■ Exercise ■
Go through the data below and repeat it exactly, skipping each picture.

■ Supplied material ■
● ● ● ● ● ● ●

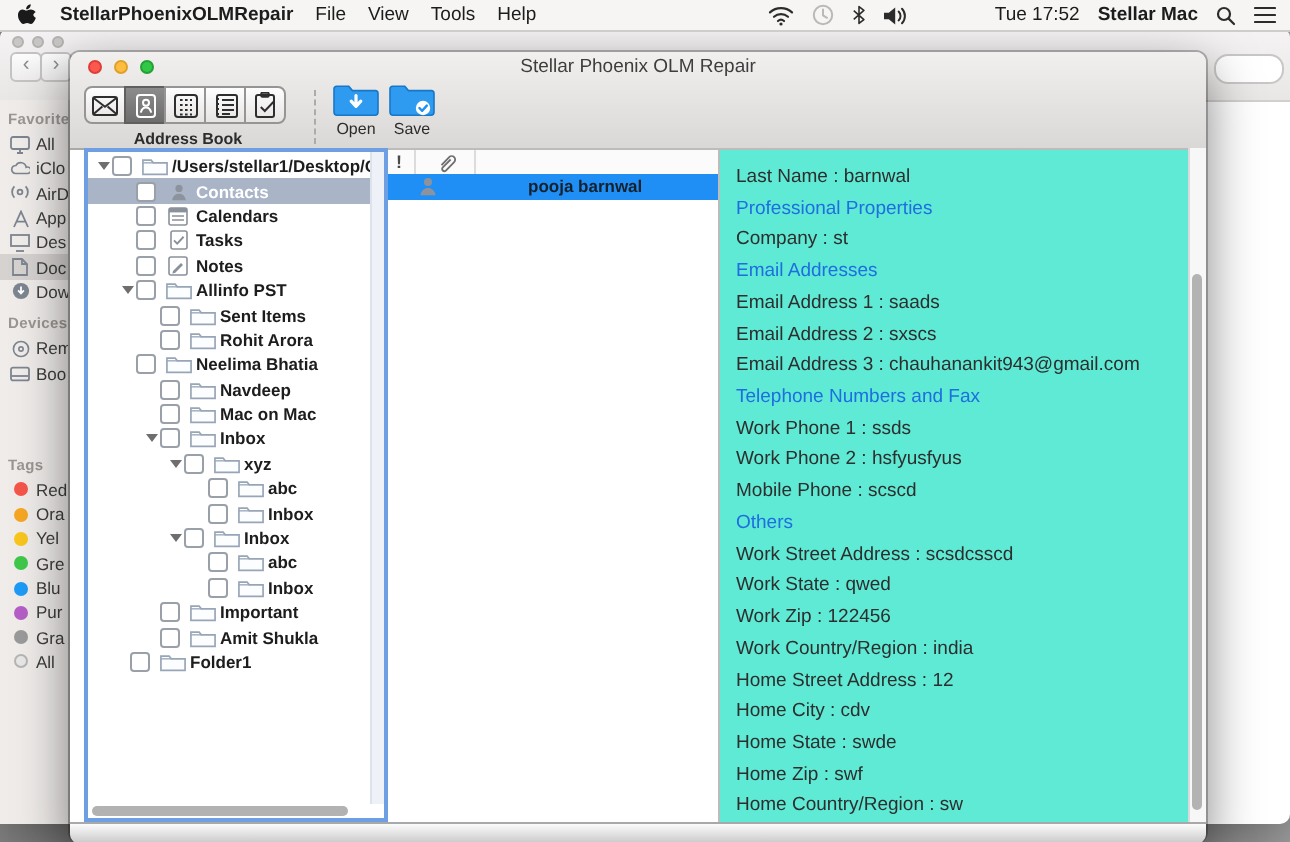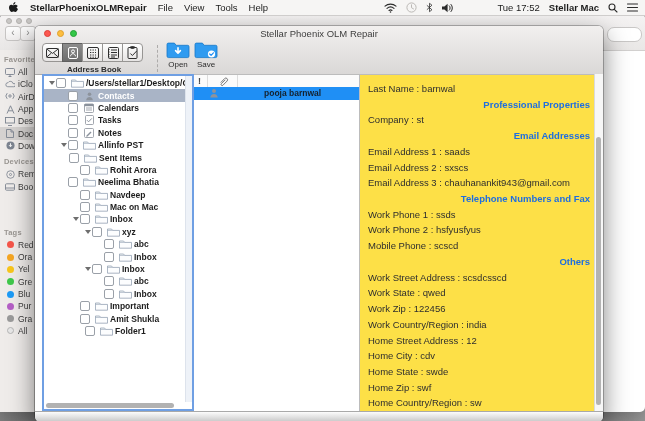--- a/index.html
+++ b/index.html
@@ -76,7 +76,7 @@
   .listrow{position:absolute;left:0;top:12px;right:0;height:12.5px;background:#1f8ff5;}
   .listrow .picon{position:absolute;left:15px;top:1px;}
   .listrow .pname{position:absolute;left:45px;top:1px;font-size:8.5px;font-weight:bold;color:#15222e;padding-left:25px;}
-  .details{position:absolute;left:325px;top:48px;width:234px;height:337px;box-sizing:border-box;background:#fde047;
+  .details{position:absolute;left:325px;top:48px;width:234px;height:337px;box-sizing:border-box;background:#5eead4;
     border-top:1px solid #bcbcbc;padding:6px 4px 0 8px;overflow:hidden;}
   .dline{font-size:9.5px;line-height:15.72px;color:#2e2e2e;white-space:nowrap;}
   .dline.hdr{color:#1e6ee0;font-weight:bold;text-align:right;}

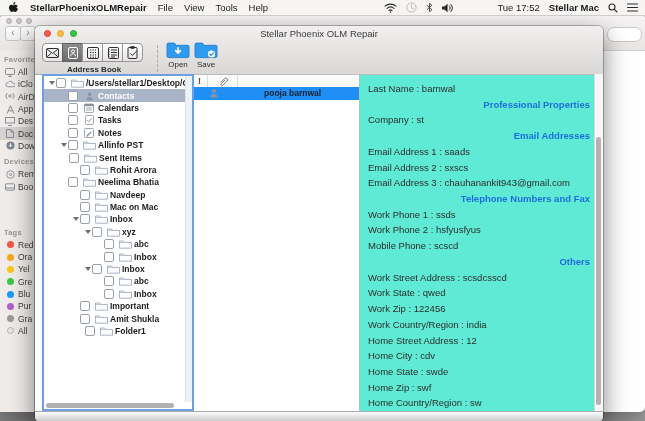--- a/index.html
+++ b/index.html
@@ -79,7 +79,7 @@
   .details{position:absolute;left:325px;top:48px;width:234px;height:337px;box-sizing:border-box;background:#5eead4;
     border-top:1px solid #bcbcbc;padding:6px 4px 0 8px;overflow:hidden;}
   .dline{font-size:9.5px;line-height:15.72px;color:#2e2e2e;white-space:nowrap;}
-  .dline.hdr{color:#1e6ee0;font-weight:bold;text-align:right;}
+  .dline.hdr{color:#1e6ee0;font-weight:normal;}
   .vscroll{position:absolute;right:0;top:48px;width:9px;height:337px;background:#f7f7f7;border-left:1px solid #dadada;box-sizing:border-box;}
   .vthumb{position:absolute;left:1px;top:63px;width:5px;height:268px;background:#b3b3b3;border-radius:3px;}
   .bottombar{position:absolute;left:0;right:0;top:385px;height:10px;border-top:1px solid #a9a9a9;

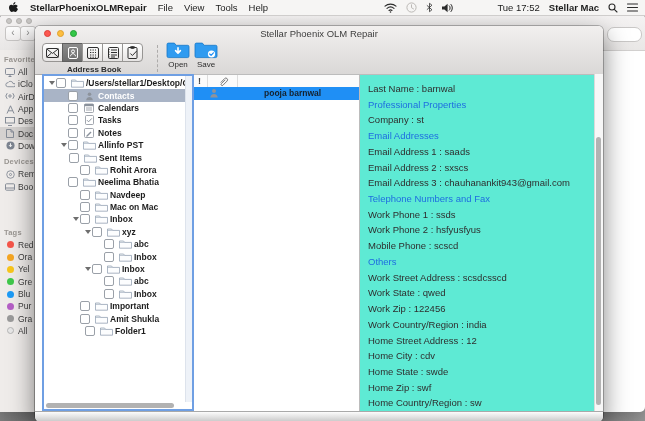--- a/index.html
+++ b/index.html
@@ -444,7 +444,7 @@
             </span>
             <span class="tlabel">Allinfo PST</span>
           </div>
-          <div class="trow" style="padding-left: 16px;">
+          <div class="trow" style="padding-left: 27px;">
             <span class="tri"></span>
             <span class="cb"></span>
             <span class="ticon">

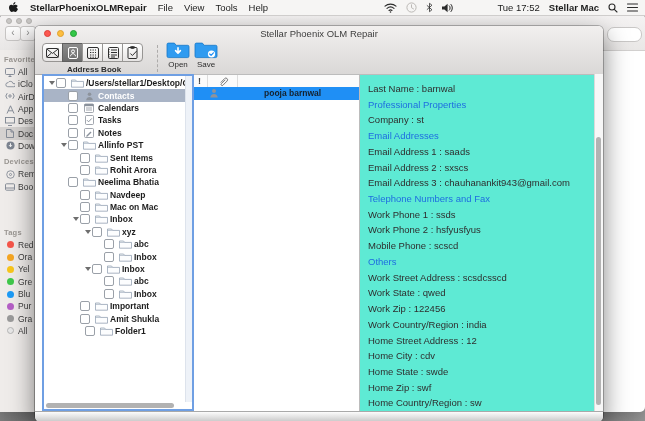--- a/index.html
+++ b/index.html
@@ -604,7 +604,7 @@
             </span>
             <span class="tlabel">Amit Shukla</span>
           </div>
-          <div class="trow" style="padding-left: 32px;">
+          <div class="trow" style="padding-left: 12px;">
             <span class="tri"></span>
             <span class="cb"></span>
             <span class="ticon">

● ● ● ● ● ● ●

■ Result ■
--- a/index.html
+++ b/index.html
@@ -76,7 +76,7 @@
   .listrow{position:absolute;left:0;top:12px;right:0;height:12.5px;background:#1f8ff5;}
   .listrow .picon{position:absolute;left:15px;top:1px;}
   .listrow .pname{position:absolute;left:45px;top:1px;font-size:8.5px;font-weight:bold;color:#15222e;padding-left:25px;}
-  .details{position:absolute;left:325px;top:48px;width:234px;height:337px;box-sizing:border-box;background:#fde047;
+  .details{position:absolute;left:325px;top:48px;width:234px;height:337px;box-sizing:border-box;background:#5eead4;
     border-top:1px solid #bcbcbc;padding:6px 4px 0 8px;overflow:hidden;}
   .dline{font-size:9.5px;line-height:15.72px;color:#2e2e2e;white-space:nowrap;}
   .dline.hdr{color:#1e6ee0;font-weight:bold;text-align:right;}

--- a/index.html
+++ b/index.html
@@ -79,7 +79,7 @@
   .details{position:absolute;left:325px;top:48px;width:234px;height:337px;box-sizing:border-box;background:#5eead4;
     border-top:1px solid #bcbcbc;padding:6px 4px 0 8px;overflow:hidden;}
   .dline{font-size:9.5px;line-height:15.72px;color:#2e2e2e;white-space:nowrap;}
-  .dline.hdr{color:#1e6ee0;font-weight:bold;text-align:right;}
+  .dline.hdr{color:#1e6ee0;font-weight:normal;}
   .vscroll{position:absolute;right:0;top:48px;width:9px;height:337px;background:#f7f7f7;border-left:1px solid #dadada;box-sizing:border-box;}
   .vthumb{position:absolute;left:1px;top:63px;width:5px;height:268px;background:#b3b3b3;border-radius:3px;}
   .bottombar{position:absolute;left:0;right:0;top:385px;height:10px;border-top:1px solid #a9a9a9;

--- a/index.html
+++ b/index.html
@@ -444,7 +444,7 @@
             </span>
             <span class="tlabel">Allinfo PST</span>
           </div>
-          <div class="trow" style="padding-left: 16px;">
+          <div class="trow" style="padding-left: 27px;">
             <span class="tri"></span>
             <span class="cb"></span>
             <span class="ticon">

--- a/index.html
+++ b/index.html
@@ -604,7 +604,7 @@
             </span>
             <span class="tlabel">Amit Shukla</span>
           </div>
-          <div class="trow" style="padding-left: 32px;">
+          <div class="trow" style="padding-left: 12px;">
             <span class="tri"></span>
             <span class="cb"></span>
             <span class="ticon">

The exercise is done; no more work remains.